Mr Muir’s argument was that the Commissioner could not use the defence that the scheme amounted to tax avoidance until she had also analysed the taxpayer’s entitlement to claim the deduction under subpart EH.

While there may be cases where the sequence must be followed, the Court was satisfied that the features of the Trinity scheme which make it a tax avoidance arrangement when deductions are claimed under subpart EG, must inevitably also apply if the scheme or steps in or elements of it were used to seek a different deduction under subpart EH. Mr Muir’s argument depended upon adopting the same contractual instrument—the agreement to pay the licence premium—which the Supreme Court found lacked commercial force and was part of an illusory arrangement with tax avoidance as its purpose or effect.

Mr Muir is unable to recreate or sever off facts or components of the Trinity scheme to suit his new purpose. He would always face the absolute bar of a finding that the agreement to pay a licence premium had no commercial purpose and could only be justified as part of a wider scheme to avoid tax.

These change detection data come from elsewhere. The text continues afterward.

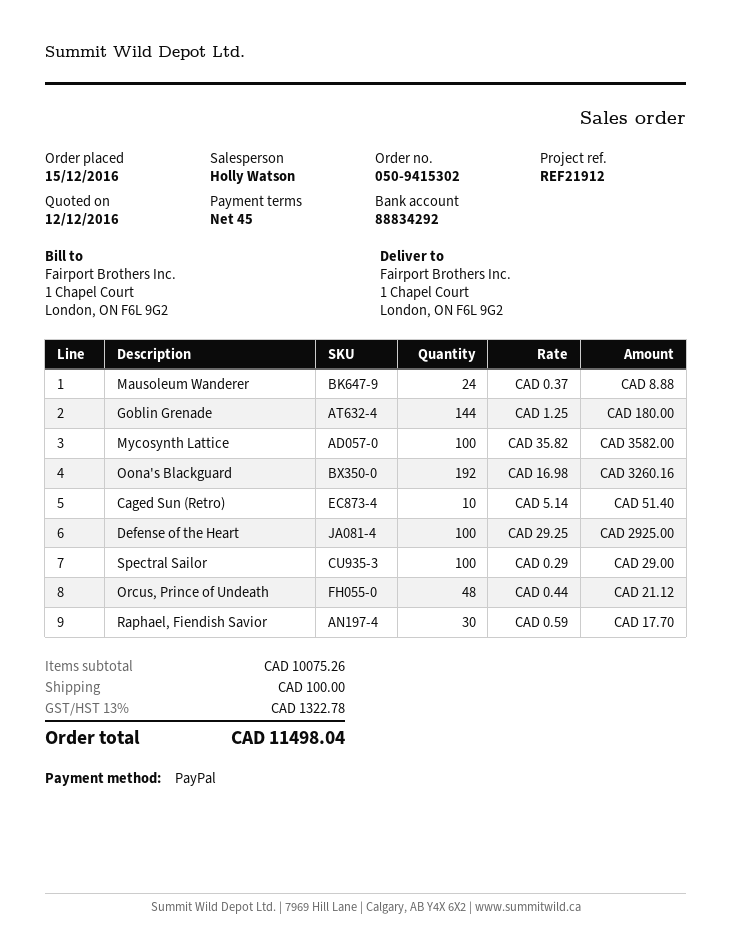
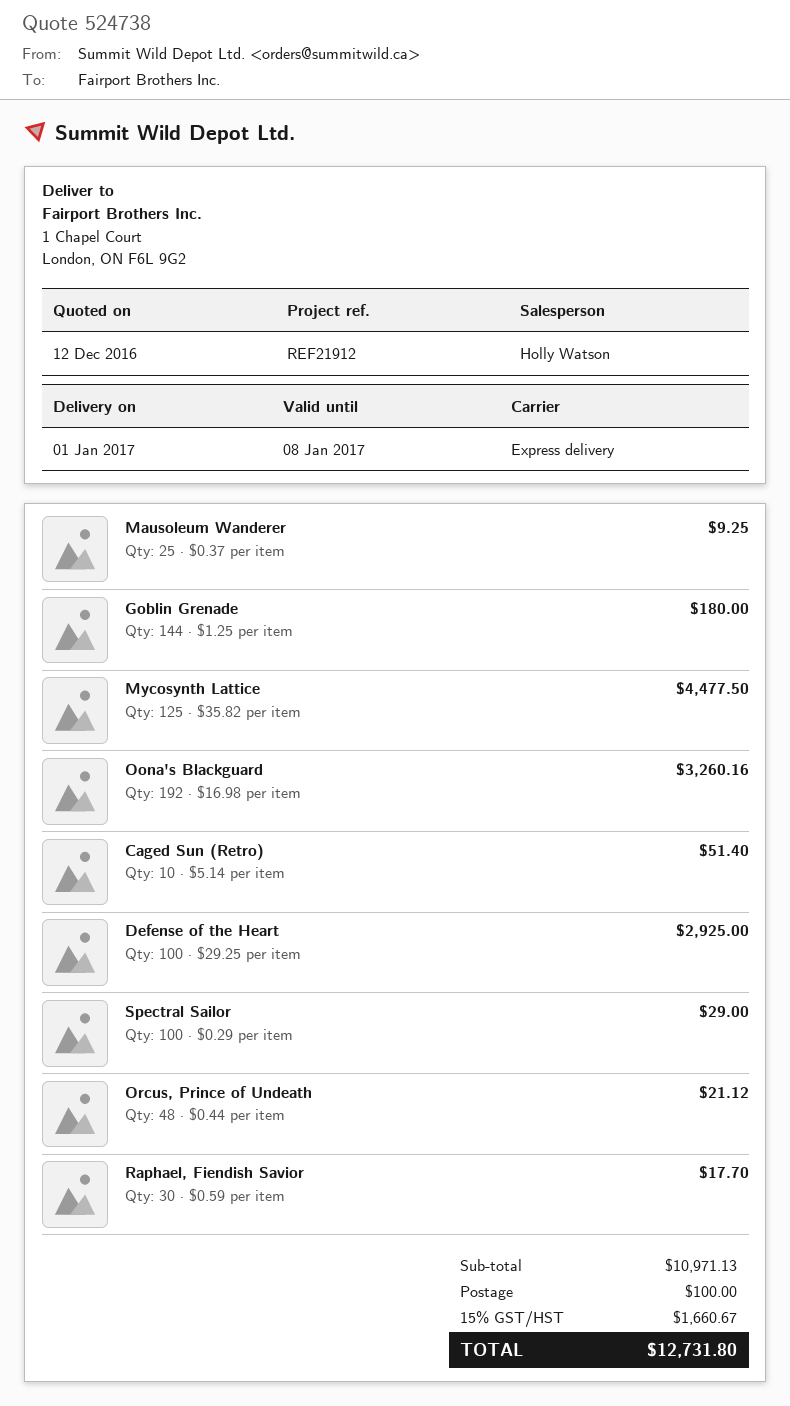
Mausoleum Wanderer: 24 x 0.37 = 8.88 -> 25 x 0.37 = 9.25
Mycosynth Lattice: 100 x 35.82 = 3582.00 -> 125 x 35.82 = 4477.50
subtotal: 10075.26 -> 10971.13
tax: 13% = 1322.78 -> 15% = 1660.67
total: 11498.04 -> 12731.80

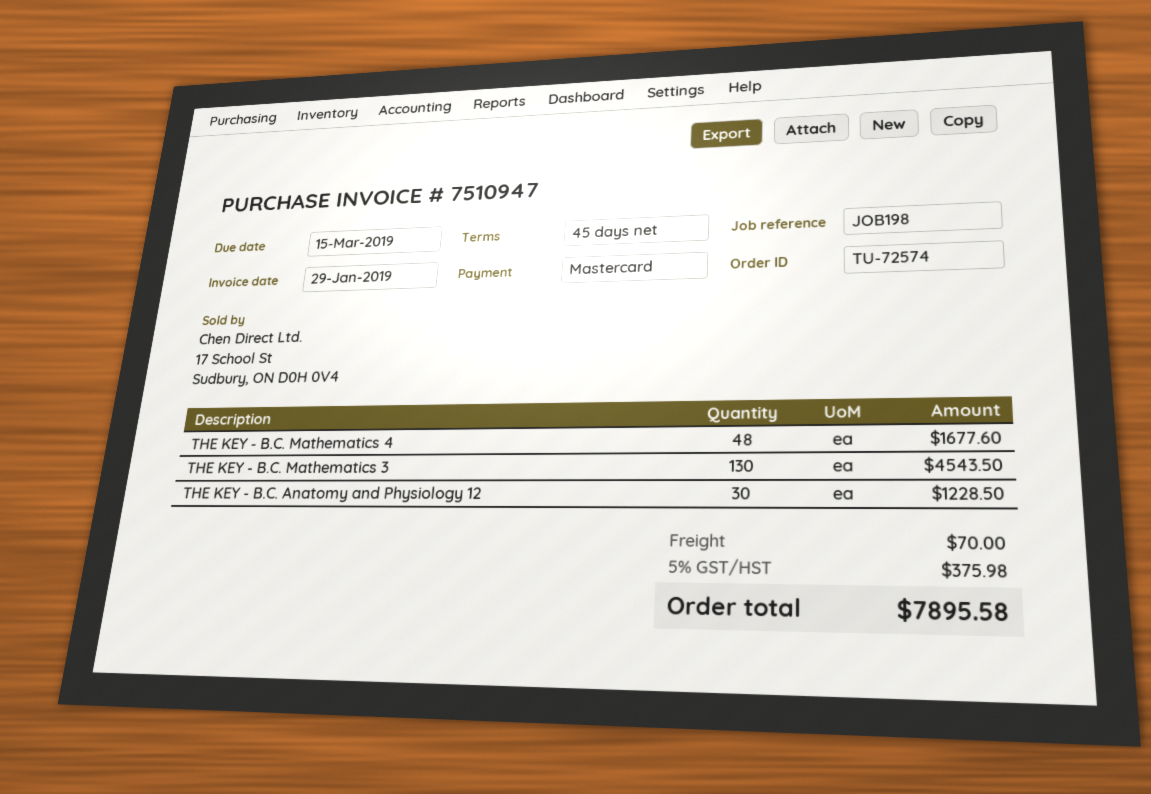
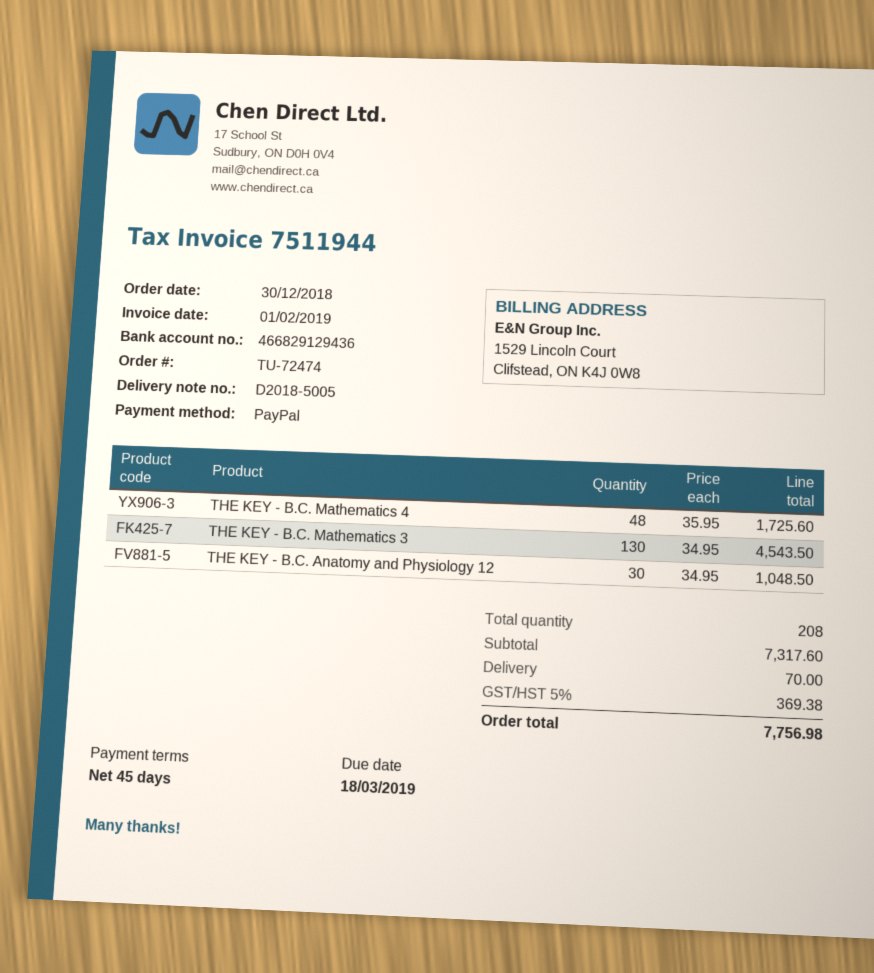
order number: TU-72574 -> TU-72474
invoice number: 7510947 -> 7511944
invoice date: 2019-01-29 -> 2019-02-01
due date: 2019-03-15 -> 2019-03-18
payment method: Mastercard -> PayPal
THE KEY - B.C. Mathematics 4: 48 for 1677.60 -> 48 for 1725.60
THE KEY - B.C. Anatomy and Physiology 12: 30 for 1228.50 -> 30 for 1048.50
tax: 5% = 375.98 -> 5% = 369.38
total: 7895.58 -> 7756.98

The Court concluded it would be an abuse of the Court’s processes to allow Mr Muir to continue his claim, it would commit judicial resources for no purpose and bring the administration of justice into disrepute. It would also be unfair to require the Commissioner to expend further costs in defending a position on taxation liability which has been unequivocally and authoritatively answered in the Commissioner’s favour.

The Court of Appeal considered the appeal was hopeless from the outset. Further, it was a collateral attack on the Supreme Court’s decision and brought for an improper purpose. Accordingly, an award of indemnity costs to the Commissioner was justified.